The participants were given exact terms (e.g. “sunglasses”, “theater”, “Chinatown”, “cat”) to enter into the search bars of both user interfaces. We asked them to rate the relevancy of both sets of search results independently (i.e. we did not ask them to compare or rank the two results).

Test 2: Provided Scenario

The participants were presented with a scenario in which they were costume designers working on a historical film set in 1940’s Los Angeles. They were asked to look for inspiring images by using their own search terms. Again, we asked them to rate the relevancy of both sets of search results independently.

Test 3: Free Form Search

At this point, we hoped the participants had gotten a feel for what kinds of materials were in the collections. We therefore asked them to perform searches of their own and asked them to rate relevancy of both sets of results independently.

Results

In this round of testing, we encountered many limitations to the experiment. As mentioned above, the reliance on library staff could lead to skewed results as they are not representative of the typical user base and may be biased due to their training and expertise. More importantly, the image set was just not very large (less than 6000 images), and the images were limited to a narrow scope of three historical collections. The limited collection of resources made evaluation of the relevance of the search results very difficult. Most users, including the library staff, just didn’t know what to look for since they were not familiar with the collections. We tried to mitigate that problem by graduating from spoon-fed terms to free-form searches. The hope was that we would expose the users to what the collections were about in the first two tasks so that the free-form test would feel a little more natural to the participants. Whether we achieved that goal is debatable.

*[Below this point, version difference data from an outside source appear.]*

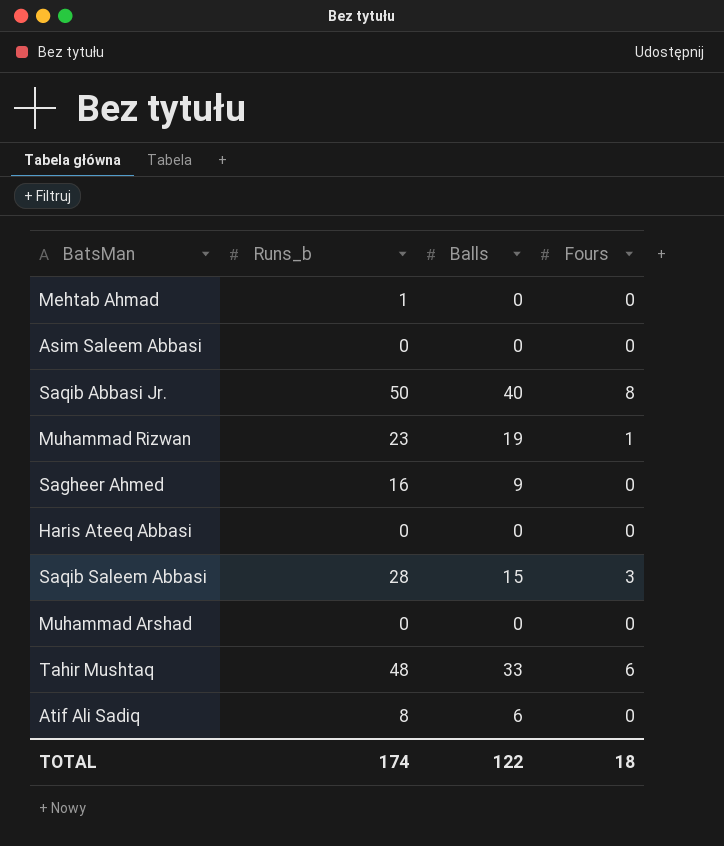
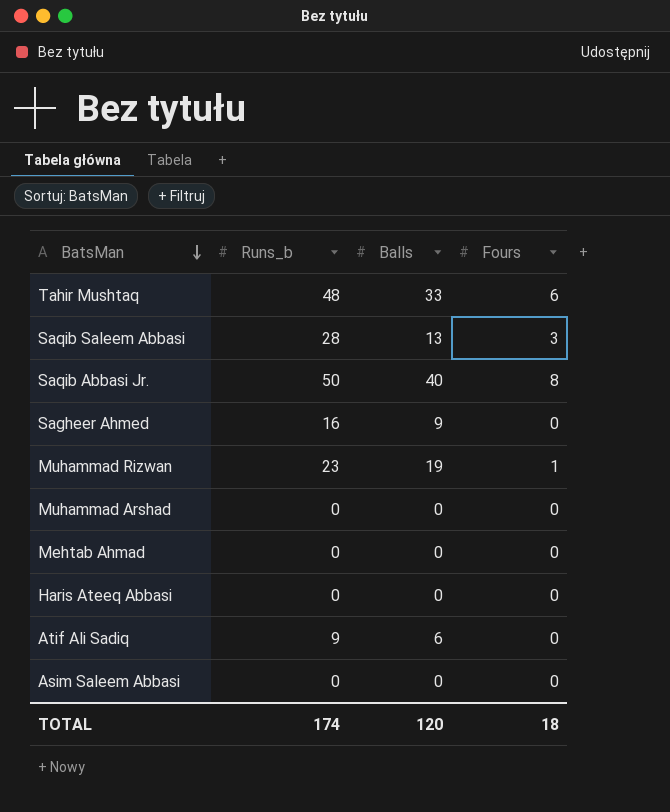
row order: none -> BatsMan descending
Saqib Saleem Abbasi | Balls: 15 -> 13
Mehtab Ahmad | Runs_b: 1 -> 0
Atif Ali Sadiq | Runs_b: 8 -> 9
TOTAL | Balls: 122 -> 120

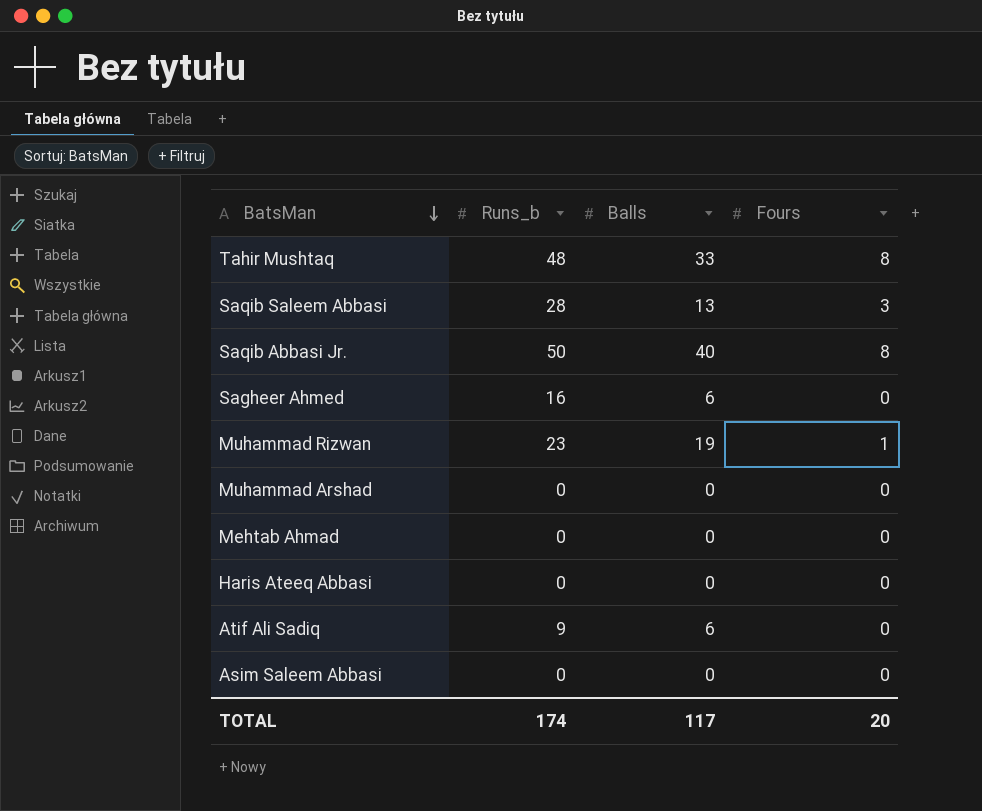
Tahir Mushtaq | Fours: 6 -> 8
Sagheer Ahmed | Balls: 9 -> 6
TOTAL | Balls: 120 -> 117
TOTAL | Fours: 18 -> 20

Perhaps the biggest problem was in the actual test itself. In our test we asked users to rate the relevance of each result set independently. Our goal was to compile the results and determine which service scored highest on average. Unfortunately, the ratings across the interfaces were not significantly different. A better approach may have been to just ask the users to compare the two sets of search results and tell us which they thought performed better.

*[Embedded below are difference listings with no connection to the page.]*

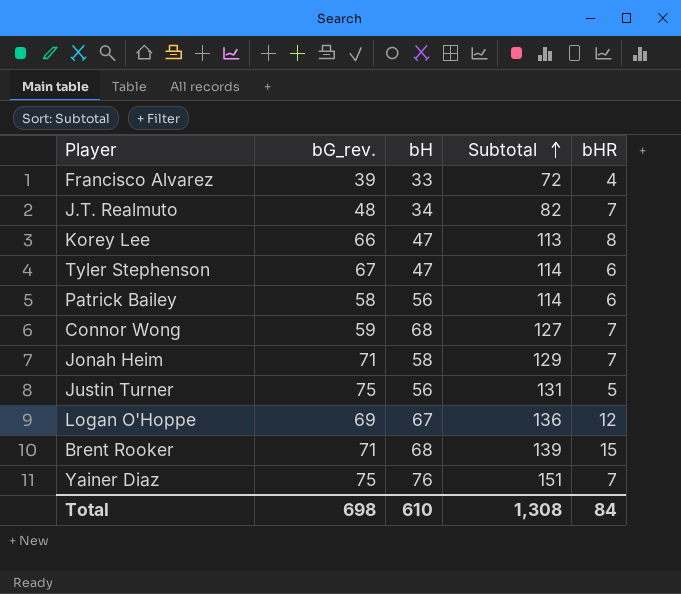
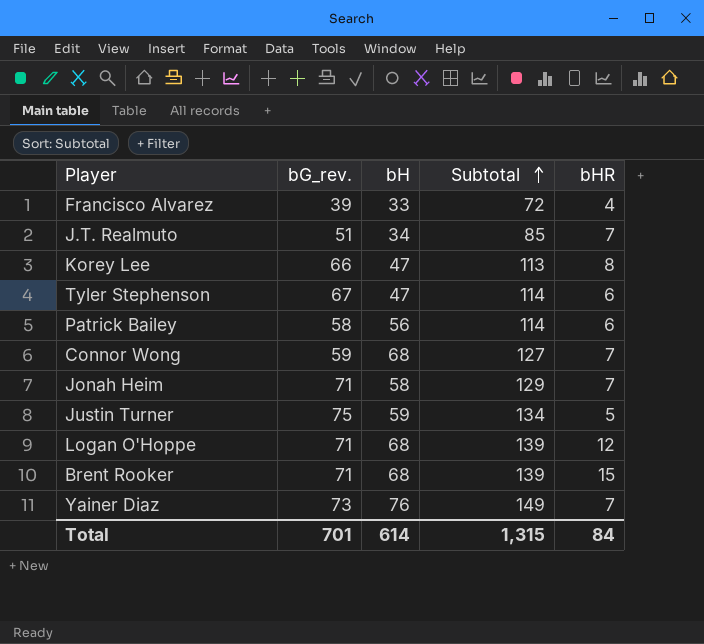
J.T. Realmuto | bG_rev.: 48 -> 51
J.T. Realmuto | Subtotal: 82 -> 85
Justin Turner | bH: 56 -> 59
Justin Turner | Subtotal: 131 -> 134
Logan O'Hoppe | bG_rev.: 69 -> 71
Logan O'Hoppe | bH: 67 -> 68
Logan O'Hoppe | Subtotal: 136 -> 139
Yainer Diaz | bG_rev.: 75 -> 73
Yainer Diaz | Subtotal: 151 -> 149
Total | bG_rev.: 698 -> 701
Total | bH: 610 -> 614
Total | Subtotal: 1,308 -> 1,315

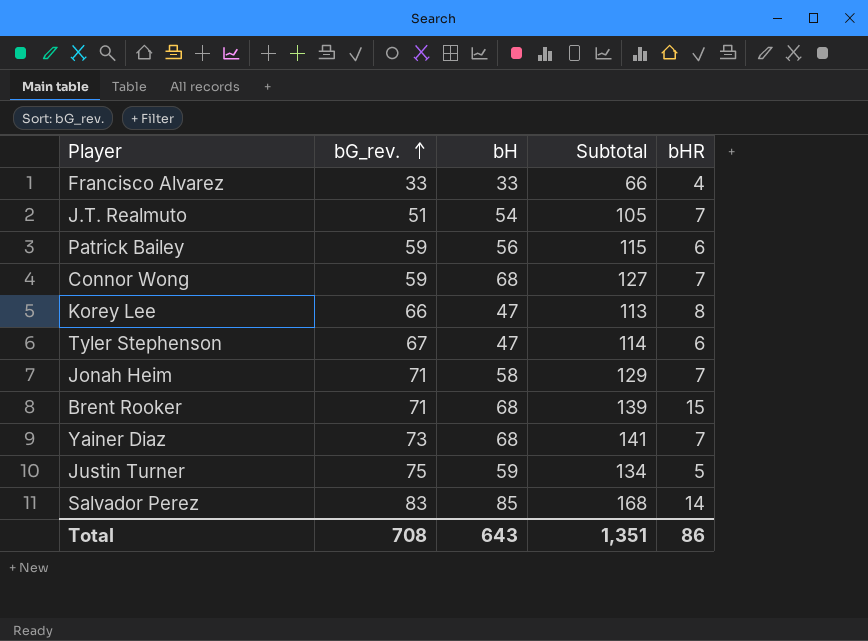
row order: Subtotal ascending -> bG_rev. ascending
row Logan O'Hoppe: 71 | 68 | 139 | 12 -> none
Francisco Alvarez | bG_rev.: 39 -> 33
Francisco Alvarez | Subtotal: 72 -> 66
J.T. Realmuto | bH: 34 -> 54
J.T. Realmuto | Subtotal: 85 -> 105
Patrick Bailey | bG_rev.: 58 -> 59
Patrick Bailey | Subtotal: 114 -> 115
Yainer Diaz | bH: 76 -> 68
Yainer Diaz | Subtotal: 149 -> 141
row Salvador Perez: none -> 83 | 85 | 168 | 14
Total | bG_rev.: 701 -> 708
Total | bH: 614 -> 643
Total | Subtotal: 1,315 -> 1,351
Total | bHR: 84 -> 86

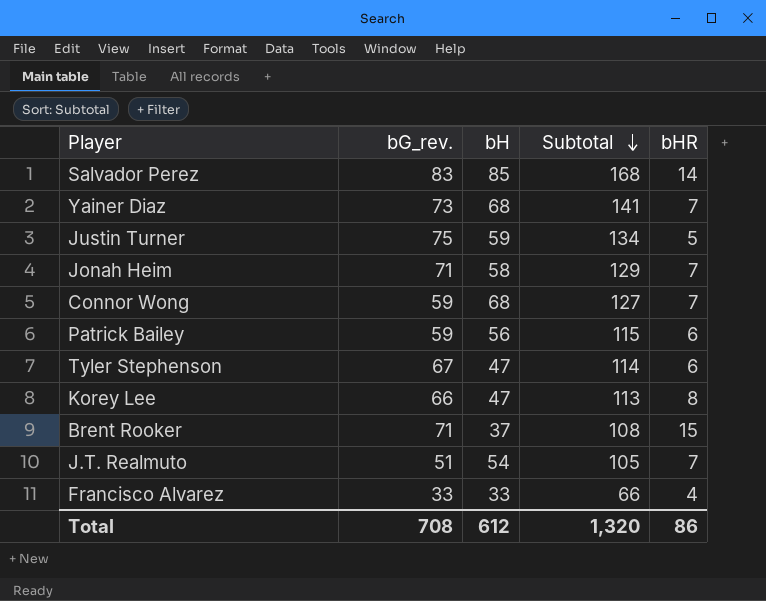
row order: bG_rev. ascending -> Subtotal descending
Brent Rooker | bH: 68 -> 37
Brent Rooker | Subtotal: 139 -> 108
Total | bH: 643 -> 612
Total | Subtotal: 1,351 -> 1,320

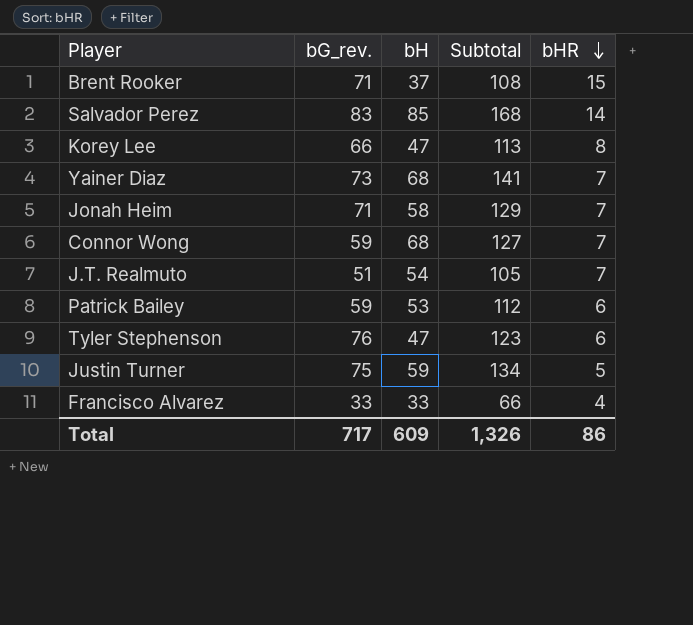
row order: Subtotal descending -> bHR descending
Patrick Bailey | bH: 56 -> 53
Patrick Bailey | Subtotal: 115 -> 112
Tyler Stephenson | bG_rev.: 67 -> 76
Tyler Stephenson | Subtotal: 114 -> 123
Total | bG_rev.: 708 -> 717
Total | bH: 612 -> 609
Total | Subtotal: 1,320 -> 1,326

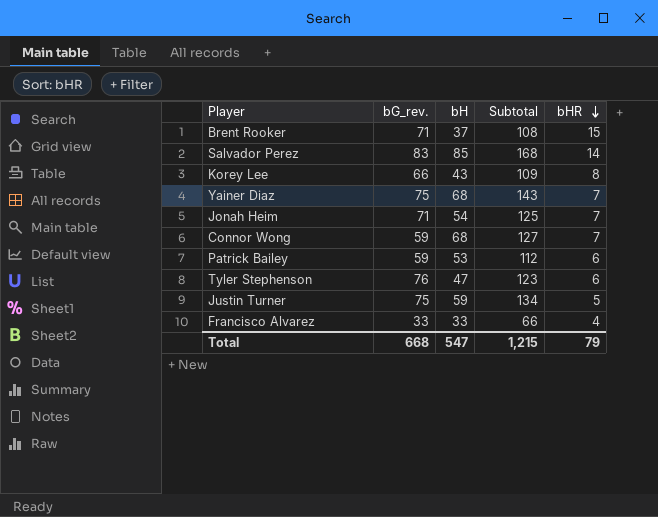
row J.T. Realmuto: 51 | 54 | 105 | 7 -> none
Korey Lee | bH: 47 -> 43
Korey Lee | Subtotal: 113 -> 109
Yainer Diaz | bG_rev.: 73 -> 75
Yainer Diaz | Subtotal: 141 -> 143
Jonah Heim | bH: 58 -> 54
Jonah Heim | Subtotal: 129 -> 125
Total | bG_rev.: 717 -> 668
Total | bH: 609 -> 547
Total | Subtotal: 1,326 -> 1,215
Total | bHR: 86 -> 79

Some other challenges we faced included recruiting, as mentioned above. But even when we found willing participants, scheduling was also an impediment. Finding time slots during which both a team member and a participant were both available proved quite challenging.

Based on these limitations, we decided to revise our methods and perform a second round of user testing, this time all online.

VI. Unmoderated User Testing

Methods

As mentioned above, we recognized several limitations of our first round of tests. We could not address them all, in particular we could not change the collections, as only three had been migrated into the new digital library platform. But there were two areas in which we could improve: the participant pool and a forced ranking of the search results instead of independent scoring.

This second round of testing was conducted entirely online using the SaaS testing platform usertesting.com, thanks to a free trial they offered us. This service provided three key benefits. First and foremost, they have a panel of 1.5 million users they pay to participate in usability tests. This meant no more recruiting woes for us. Second, the tests are completely unmoderated. We filled out a form with our test instructions and questions. The service then overlaid our site with those instructions and questions as the users progressed through the tests. This freed us from the other large burden of scheduling. Finally, the service recorded the participants’ screens and audio responses for us to analyze later.

We conducted 21 unmoderated sessions. The first was a dry-run that helped us refine the instructions and questions. We then conducted the remaining 20 sessions with five participants for each of the four modified indexes.

Tests 1, 2, and 3 Revised

We performed the same three tests as before: provided search terms, provided scenario, and free form search. The key difference was that instead of asking the users to rate the results independently, we asked them to compare the two search result sets (the control set and one modified set) and determine which was better. They also had options to state that neither set was better than the other or that neither set was relevant at all.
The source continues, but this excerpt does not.